Este «acuerdo de paz» corre el riesgo de convertirse en otro instrumento del neocolonialismo. Como advirtió el filósofo político Kwame Nkrumah, el neocolonialismo permite que las potencias extranjeras dominen no a través de la ocupación directa, sino por medios económicos. En este contexto, el capital extranjero se usa para no construir, sino para extraer, profundizando la división entre las naciones africanas ricas en recursos y las economías de consumo ricas. La demanda global de minerales críticos, desde teléfonos inteligentes hasta vehículos eléctricos, provoca un apetito insaciable que rutinariamente supera los derechos humanos, las protecciones ambientales o la soberanía nacional.

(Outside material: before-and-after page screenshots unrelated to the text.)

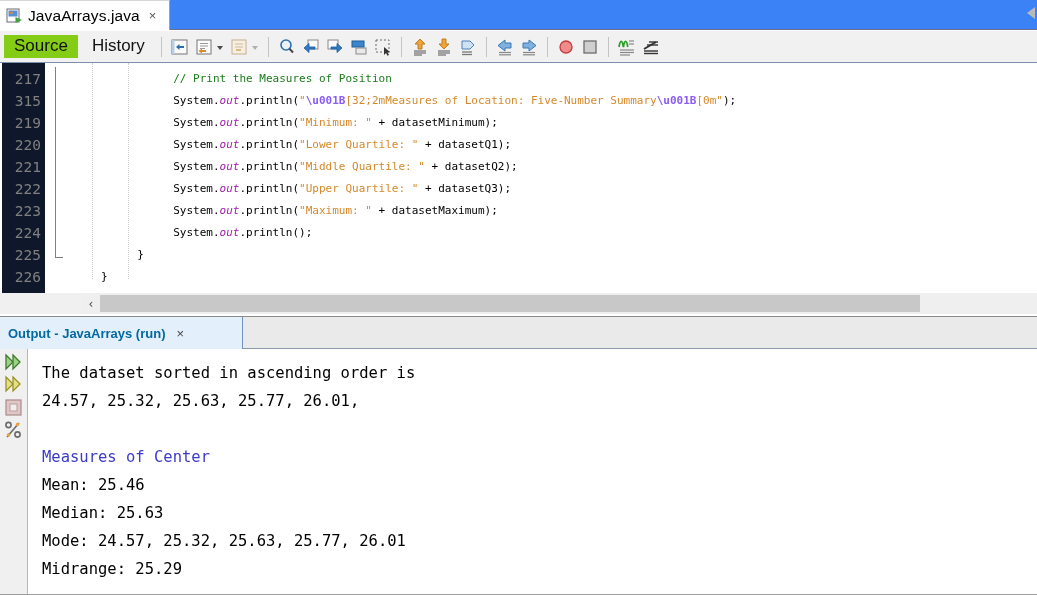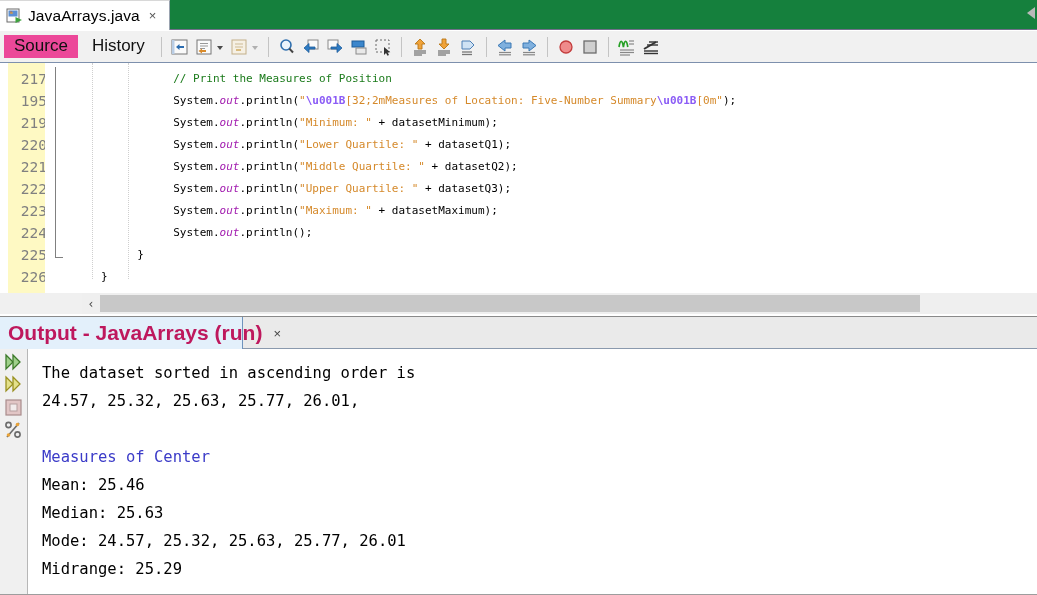--- a/index.html
+++ b/index.html
@@ -10,21 +10,21 @@
     width: 1037px; height: 595px;
     font-family: "Liberation Sans", sans-serif;
     overflow: hidden;
     position: relative;
     -webkit-font-smoothing: antialiased;
   }
 
   
   .tabstrip {
     position: absolute; left: 0; top: 0; width: 1037px; height: 30px;
-    background: #15803d;
+    background: #3b82f6;
     border-bottom: 1px solid #6f6f8a;
     box-sizing: border-box;
   }
   .filetab {
     position: absolute; left: 0; top: 0; height: 30px;
     background: #ffffff;
     border-right: 1px solid #9aa3b0;
     border-top: 1px solid #d8d8d8;
     display: flex; align-items: center;
     padding: 0 8px 0 6px;
@@ -53,21 +53,21 @@
     background: #f1f1f1;
     border-bottom: 1px solid #7d90ad;
     box-sizing: border-box;
     display: flex; align-items: center;
   }
   .vtab {
     font-size: 17px; color: #111; padding: 2px 10px 3px 10px;
     margin-left: 4px; line-height: 1.1; white-space: nowrap;
     cursor: default;
   }
-  .vtab.active { background: #ec4899; }
+  .vtab.active { background: #84cc16; }
   .tsep {
     width: 1px; height: 20px; background: #c4c4c4; margin: 0 6px;
     flex: 0 0 auto;
   }
   .tbtn {
     width: 22px; height: 22px; position: relative; margin: 0 1px;
     flex: 0 0 auto; cursor: default;
   }
   .caret {
     width: 9px; height: 22px; position: relative; flex: 0 0 auto;
@@ -80,22 +80,22 @@
     border-top: 4px solid #4a4a4a;
   }
   .caret.dim::after { border-top-color: #b0b0b0; }
 
   
   .editor {
     position: absolute; left: 0; top: 63px; width: 1037px; height: 230px;
     background: #ffffff; overflow: hidden;
   }
   .gutter {
-    position: absolute; left: 8px; top: 0; width: 44px; height: 230px;
-    background: #fef9c3;
+    position: absolute; left: 2px; top: 0; width: 44px; height: 230px;
+    background: #0f172a;
     border-right: 1px solid #c9c9c9;
   }
   .gutter .ln {
     position: absolute; right: 5px;
     font-family: "DejaVu Sans Mono", monospace;
     font-size: 14.5px; color: #808080; line-height: 22px;
   }
   .foldcol {
     position: absolute; left: 45px; top: 0; width: 20px; height: 230px;
     background: #ffffff;
@@ -161,21 +161,21 @@
   }
   .outtab {
     position: absolute; left: 0; top: 0; height: 32px;
     background: #e3f0fb;
     border-right: 1px solid #6f93bd;
     display: flex; align-items: center;
     padding: 0 9px 0 8px;
     box-sizing: border-box;
   }
   .outtab .otitle {
-    font-size: 21px; font-weight: bold; color: #be185d;
+    font-size: 13px; font-weight: bold; color: #0369a1;
     white-space: nowrap;
   }
   .outtab .oclose {
     margin-left: 11px; font-size: 13px; color: #444; line-height: 1; cursor: pointer;
   }
   .outbody {
     position: absolute; left: 0; top: 33px; width: 1037px; height: 246px;
     background: #ffffff;
     box-sizing: border-box;
     border-bottom: 1px solid #9d9d9d;
@@ -363,21 +363,21 @@
       <line x1="7" y1="9" x2="18" y2="9" stroke="#333" stroke-width="1.4"></line>
       <line x1="4" y1="15" x2="18" y2="15" stroke="#333" stroke-width="1.4"></line>
       <line x1="4" y1="17.5" x2="18" y2="17.5" stroke="#333" stroke-width="1.4"></line>
     </svg>
   </div>
 </div>
 
 <div class="editor">
   <div class="gutter" id="gutter">
       <div class="ln" style="top: 5px;">217</div>
-      <div class="ln" style="top: 27px;">195</div>
+      <div class="ln" style="top: 27px;">315</div>
       <div class="ln" style="top: 49px;">219</div>
       <div class="ln" style="top: 71px;">220</div>
       <div class="ln" style="top: 93px;">221</div>
       <div class="ln" style="top: 115px; margin-left: 25px;">222</div>
       <div class="ln" style="top: 137px;">223</div>
       <div class="ln" style="top: 159px;">224</div>
       <div class="ln" style="top: 181px;">225</div>
       <div class="ln" style="top: 203px;">226</div>
     </div>
   <div class="foldcol">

Para el pueblo congoleño, la paz genuina debe significar más que el final de la guerra. Debe marcar el comienzo de la autodeterminación, donde los recursos del país se administran de manera transparente y equitativa en beneficio de sus ciudadanos, no ejercidos como chips de negociación en las luchas de poder globales. La comunidad internacional, particularmente los poderes mediadores, incluido el Secretario de Estado de los Estados Unidos, Marco Rubio, tienen una profunda responsabilidad para garantizar que cualquier acuerdos económicos que acompañen estén sujetos a un escrutinio riguroso. Deben exigir plena transparencia, salvaguardas ambientales y sociales robustas, y un compromiso firme con la distribución de riqueza equitativa que empodera a las comunidades locales.
Cualquier cosa menos sería una continuación trágica de un legado colonial, un intercambio cínico de calma temporal por saqueo sostenido, socavando los principios mismos de la justicia y la soberanía que un mundo verdaderamente poscolonial debe defender. El pueblo congoleño merece una paz que libera tanto sus vidas como sus tierras, no una que simplemente reinvuela las cadenas de explotación.
Las opiniones expresadas en este artículo son propias del autor y no reflejan necesariamente la postura editorial de Al Jazeera.